* _What is expected_: The answer must be one number: how many lines below contain the word "none".
--- Material for this task ---
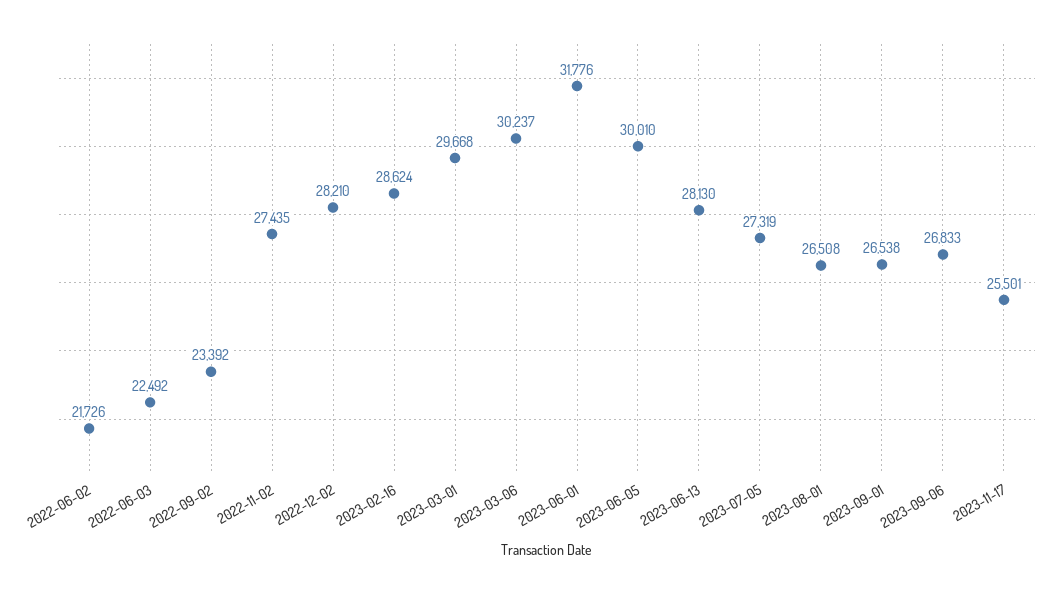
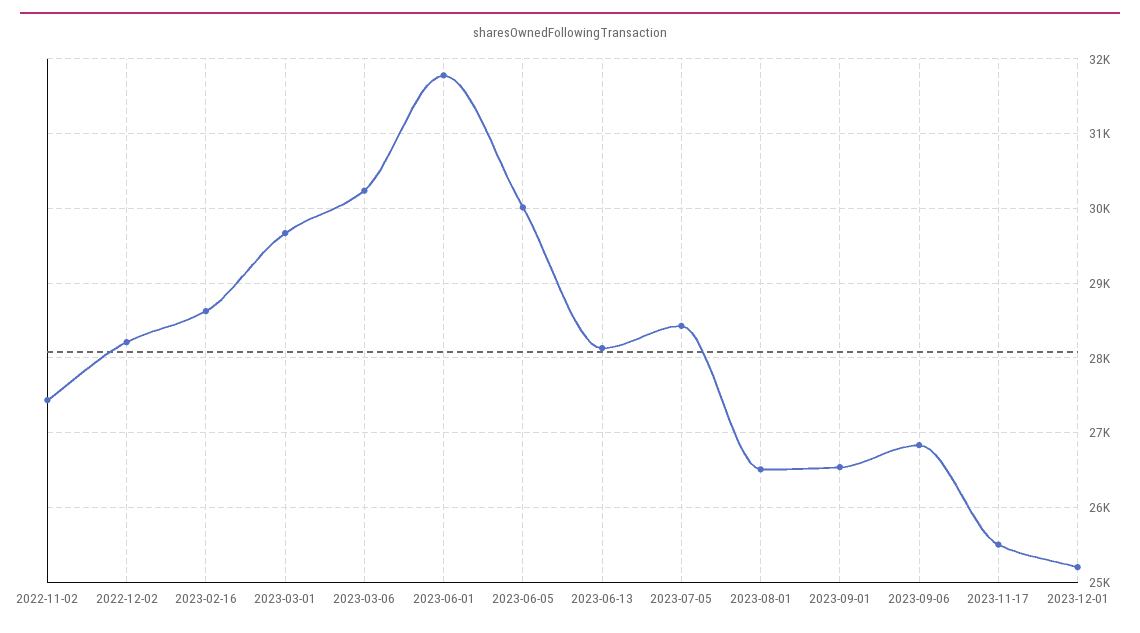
2022-06-02: 21726 -> none
2022-06-03: 22492 -> none
2022-09-02: 23392 -> none
2023-07-05: 27319 -> 28400
2023-12-01: none -> 25200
---
* _Task response_: 4